患者役のスタッフを救急車に乗せる病院関係者=2019年8月、盛岡市内丸救急搬送訓練をする病院関係者=2019年、盛岡市。朝日新聞社

 私は2017年(平成29年)7月28日に退官したのですが、職を辞する直前の1週間ほどは本当に色々なことがあり、心身ともに大きなダメージを受けました。さらにその後の一カ月ほどは、昼は公務員宿舎を退去する準備に追われ、夜は慰労会や送別会に参加するという日々が続いていました。しかも、自分が辞めるに至った経緯に対する心の整理がつかず、せっかく慰労してくれる人たちを相手に毒を吐くように愚痴をこぼして雰囲気を悪くし、帰宅してから自己嫌悪に襲われるという悪循環に陥っていました。

 そんな中、9月2日の土曜の夜に次官室チームのみんなと会食し帰宅した後、急に胃腸の調子が悪くなりました。ちょうど家内が娘と孫を連れて実家に戻った日で、官合には私一人だけでした。いつもは少し苦しんだ末にトイレで何度か過去を清算し、胃腸薬を飲んで寝れば回復するのですが、その日は深夜を過ぎても吐き気が収まりませんでした。
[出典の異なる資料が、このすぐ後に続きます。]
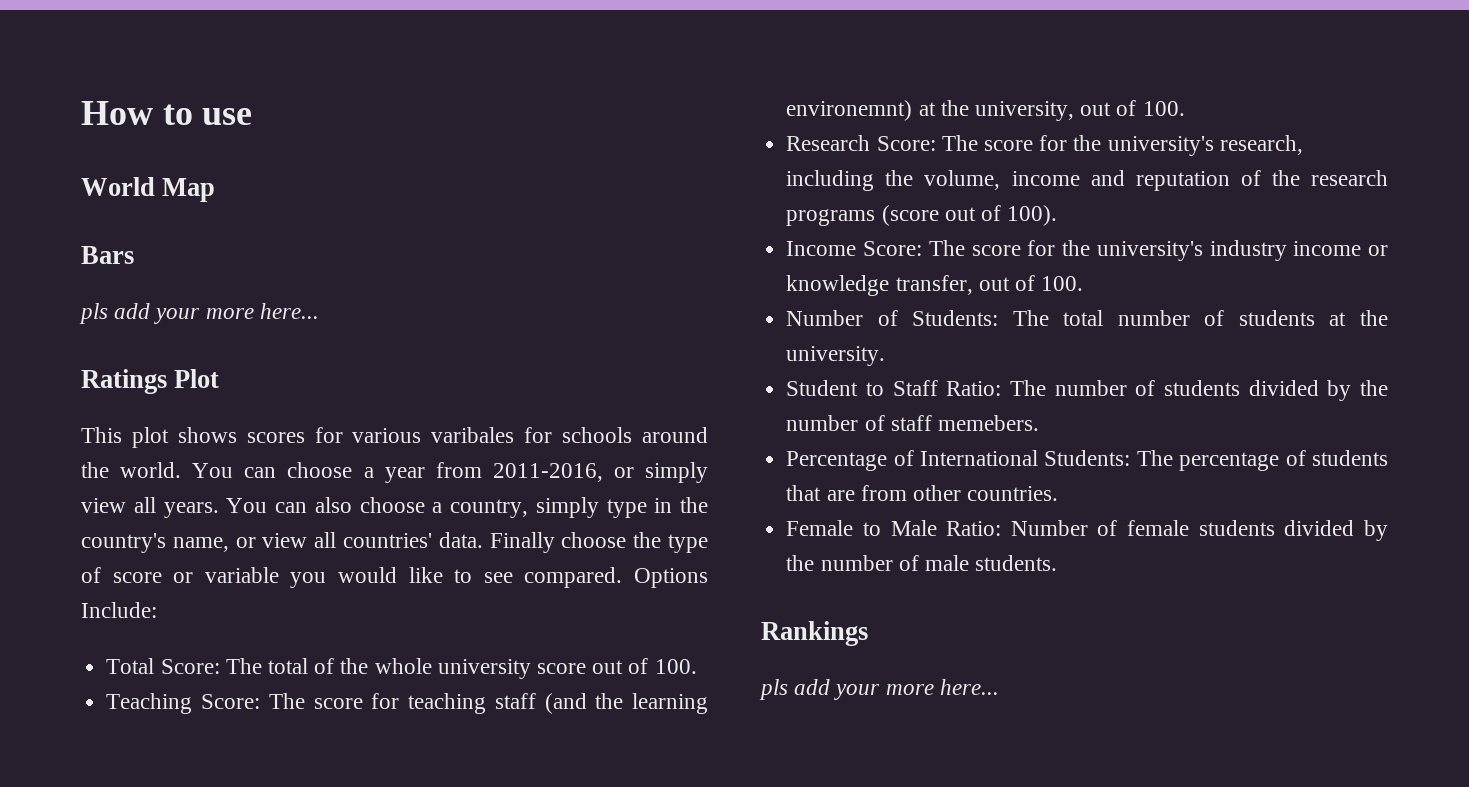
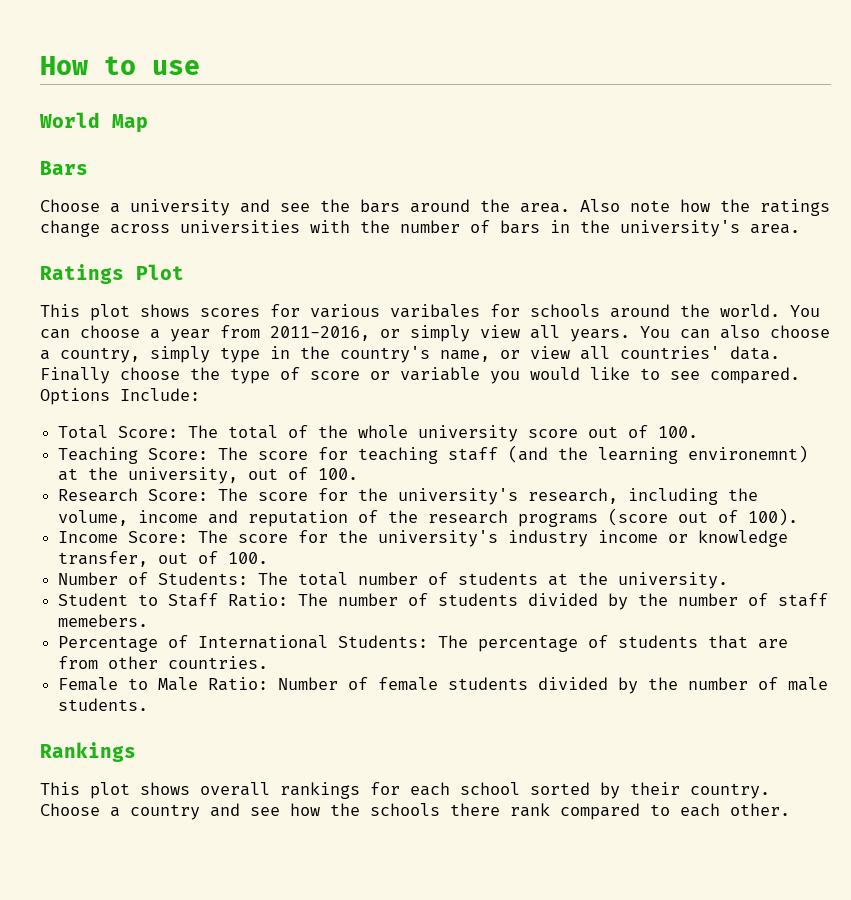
[79,303,319,324] pls add your more here... -> [40,199,830,216] [40,220,800,237] Choose a university and see the bars around the area. Also note how the ratings change across universities with the number of bars in the university's area.
[759,679,999,700] pls add your more here... -> [40,782,770,799] [40,803,790,820] This plot shows overall rankings for each school sorted by their country. Choose a country and see how the schools there rank compared to each other.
 それどころか、布団とトイレを往復しているうちに意識が朦朧としてきたため、これはいかんと思い未明に中央病院の救急外来に電話しました。ほんの数分の距離なのに歩いて行く自信が持てず、それを伝えると救急車で来院するように言われました。生まれて初めての救急搬送で、119番し、指示に従って常用薬を準備して待っていると、ほどなく車椅子を携えた救急隊員が到着しました。
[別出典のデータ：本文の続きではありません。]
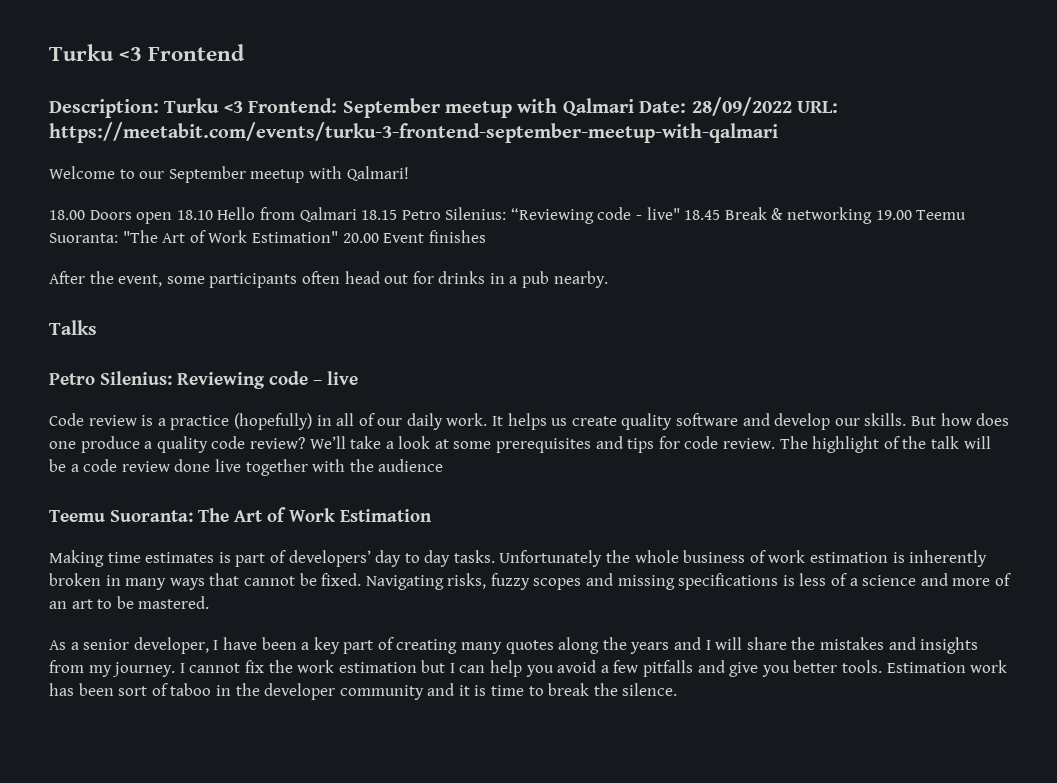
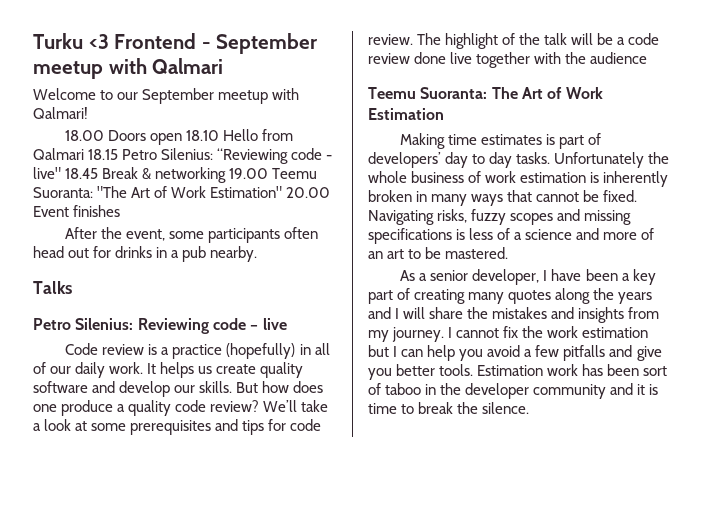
[49,98,338,118] // Description: Turku <3 Frontend: -> [201,42,211,49] -
[639,97,838,116] [49,122,778,143] Date: 28/09/2022 URL: https://meetabit.com/events/turku-3-frontend-september-meetup-with-qalmari -> (224, 66) none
 官舎のエレベーターにはストレッチャーが入らないので、1階まで車椅子で降りた後ストレッチャーに載せ替えられて車内に収容されましたが、すぐには発車しません。まず、意識レベルの確認をかねて、救急隊員から氏名と生年月日、職業などを問われました。次に、搬送先を聞かれたので中央病院へ連絡済みだと伝えると、隊員さんが念のため病院へ確認の電話を入れました。

 その際に、「患者は黒江哲郎さん、男性、70歳」と伝えているのが聞こえ、思わず体を起こして「まだ59歳ですっ」と叫んでしまいました。あれも私の意識の程度を調べるためのテストだったのかどうか…。ともあれ、中央病院の院長先生以下、医師やスタッフの皆さんが親身になって看病して下さったおかげで、私の急性胃腸炎は順調に回復し、1週間で退院することが出来ました。

※写真はイメージです

自衛隊中央病院での大量傷者受入訓練=2019年、東京都世田谷区。藤田撮影

 人はごく稀に仕事に対する集中力が極度に高まることがあるようです。アスリートが「ゾーンに入る」のと似たような感覚かも知れません。次官の最後の一年ほどはそんな感じでした。しかし、限度を超えて集中力が高まると、バランス上、体のどこかに負担がかかるのだと思います。咳や寝汗はその表れで、負担の頂点がこの急性胃腸炎による入院だったのではないかと感じています。

 世田谷の官舎に住ませてもらっていたこともあり、風邪、腹痛の類から自律神経失調に至るまで自衛隊中央病院には若い頃からずっとお世話になりっ放しでした。また、本省の医務室にも同じように多大のご迷惑をおかけしました。担当して頂いた医師、看護師の皆さんには、どれだけ感謝しても足りません。